Oleh: Dr. Yulias Erwin. SH.MH

Dosen Prodi Magister Hukum UMMAT

KabarLagi.Com-Drama penggusuran di kawasan sempadan Pantai Tanjung Aan, Lombok Tengah, menyisakan luka sosial mendalam. PT Indonesia Tourism Development Corporation (ITDC) bersama aparat gabungan TNI, Polri, Satpol PP, hingga yang disebut warga sebagai preman bayaran, menurunkan sekitar 700 personel untuk menertibkan kawasan yang masuk dalam Hak Pengelolaan Lahan (HPL) negara. ITDC menyebutnya sebagai penataan lahan untuk investor, bukan penggusuran paksa. Namun bagi masyarakat yang telah lama menggantungkan hidup di kawasan tersebut, peristiwa ini berarti kehilangan sumber nafkah dan menjadi pengangguran baru.

Aksi penggusuran memicu protes keras. Warga menilai hak mereka atas pekerjaan, tempat tinggal, dan penghidupan layak telah dirampas. Komnas HAM pun menyoroti indikasi pelanggaran HAM, termasuk hilangnya hak milik dan hak atas ruang hidup. Desakan agar keadilan ditegakkan datang dari berbagai pihak, hingga DPR RI mendorong solusi berupa pembangunan kampung nelayan modern sebagai relokasi. Solusi ini diharapkan mampu menjadi titik temu antara kepentingan pembangunan pariwisata dan kelestarian kearifan lokal masyarakat.
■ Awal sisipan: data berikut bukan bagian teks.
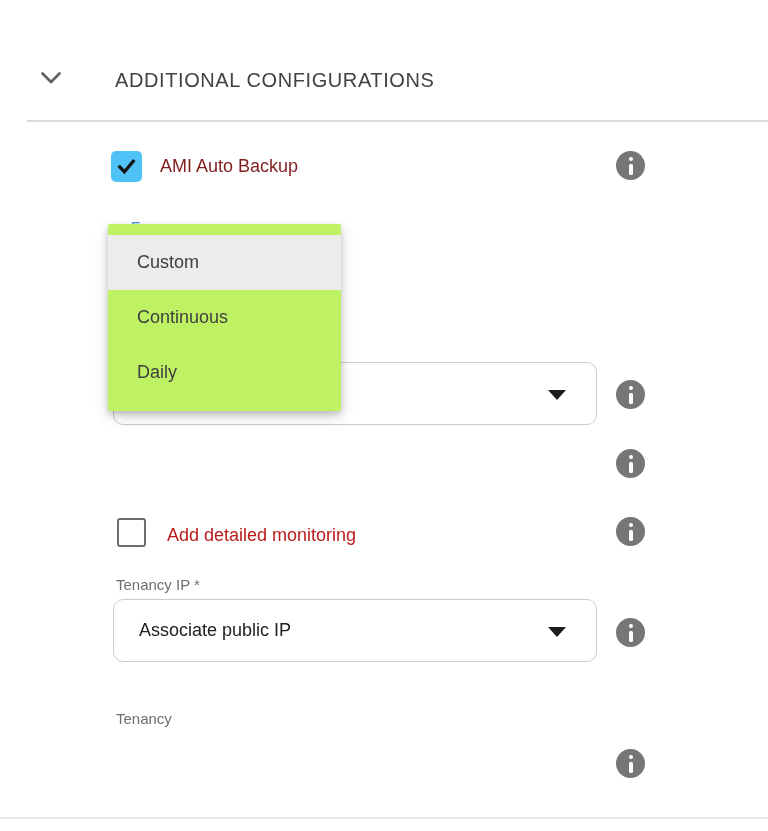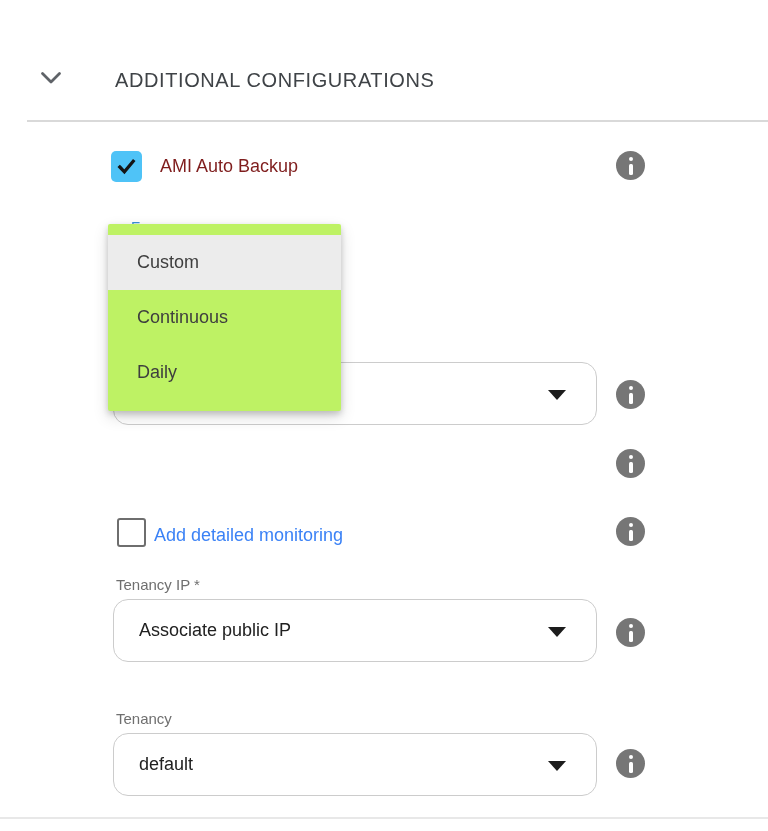--- a/index.html
+++ b/index.html
@@ -48,43 +48,43 @@
     background:#ffffff;
     border:2px solid #6e6e6e;
     border-radius:3px;
     z-index:1;
   }
   .ami-label{
     left:160px; top:156px;
     font-size:18px; color:#7f1d1d;
   }
   .monitoring-label{
-    left:154px; top:525px;
-    font-size:18px; color:#3b82f6;
+    left:167px; top:525px;
+    font-size:18px; color:#b91c1c;
     z-index:1;
   }
 
   
   .field-label{
     font-size:15px; color:#6f6f6f;
   }
   .label-frequency{
     left:131px; top:218px;
     color:#3d92d8;
     z-index:2;
   }
   .label-public-ip{ left:116px; top:576px; }
   .label-tenancy{ left:116px; top:710px; }
 
   
   .select{
     width:484px; height:63px;
     background:#ffffff;
     border:1px solid #cccccc;
-    border-radius:15px;
+    border-radius:10px;
     box-sizing:border-box;
     display:flex; align-items:center;
     z-index:1;
   }
   .select-frequency{ left:113px; top:362px; }
   .select-public-ip{ left:113px; top:599px; }
   .select-tenancy{ left:113px; top:733px; }
   .select .value{
     margin-left:25px;
     font-size:18px; color:#212121;
@@ -184,24 +184,20 @@
   <div class="abs select select-public-ip">
     <span class="value">Associate public IP</span>
     <span class="caret"></span>
   </div>
   <div class="abs info info-public-ip">
       <span class="dot"></span>
       <span class="stem"></span>
     </div>
 
   <div class="abs field-label label-tenancy">Tenancy</div>
-  <div class="abs select select-tenancy">
-    <span class="value">default</span>
-    <span class="caret"></span>
-  </div>
   <div class="abs info info-tenancy">
       <span class="dot"></span>
       <span class="stem"></span>
     </div>
 
   <div class="abs menu">
     <div class="option highlighted">Custom</div>
     <div class="option">Continuous</div>
     <div class="option">Daily</div>
   </div>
Sejalan dengan itu, ITDC telah menyerahkan lahan Lot TTA3-A kepada PT Kleo Mandalika Resort asal Jepang untuk membangun hotel dan beach club mewah. Pemerintah daerah menyambut baik investasi tersebut dengan catatan agar melibatkan tenaga kerja lokal serta menggunakan bahan material dari Lombok.

Namun persoalan tidak hanya berhenti pada aspek sosial-ekonomi. Hak-hak lingkungan hidup juga ikut terancam. Prinsip pembangunan berkelanjutan yang mencakup keseimbangan lingkungan, sosial, dan ekonomi sering kali diabaikan. Kawasan sempadan pantai sejatinya merupakan ruang lindung minimal 100 meter dari titik pasang tertinggi ke arah darat, sebagaimana diatur dalam Perpres No. 51/2016, UU No. 27/2007 jo. UU No. 1/2014 tentang Pengelolaan Wilayah Pesisir, hingga UU No. 32/2009 tentang Perlindungan dan Pengelolaan Lingkungan Hidup.

Sayangnya, praktik di lapangan memperlihatkan adanya pelanggaran tata ruang berupa pembangunan di sempadan pantai yang membatasi akses publik dan mengabaikan fungsi kawasan konservasi. Jika hal ini terus dibiarkan, ekosistem pesisir, keanekaragaman hayati, dan daya dukung lingkungan akan terganggu.

Untuk itu, penegakan hukum lingkungan harus menjadi pintu masuk dalam setiap rencana pembangunan. Setiap proyek wajib melalui analisis mengenai dampak lingkungan (AMDAL), yang disertai Rencana Pengelolaan Lingkungan (RKL) dan Rencana Pemantauan Lingkungan (RPL). Dokumen ini bukan hanya syarat administratif, tetapi instrumen penting untuk memastikan pembangunan tetap ramah lingkungan, menjaga sempadan pantai sebagai ruang publik, jalur evakuasi bencana, dan kawasan konservasi.

Peristiwa di Mandalika menjadi pelajaran penting. Pembangunan wisata harus berjalan seiring dengan perlindungan hak masyarakat lokal dan kelestarian lingkungan. Tanpa itu, pembangunan hanya akan melahirkan ketidakadilan sosial, kerusakan alam, dan konflik berkepanjangan. Maka, pengawalan hukum dan kebijakan berlandaskan asas pembangunan berkelanjutan perlu ditegakkan, agar kepentingan generasi kini tidak merugikan generasi mendatang.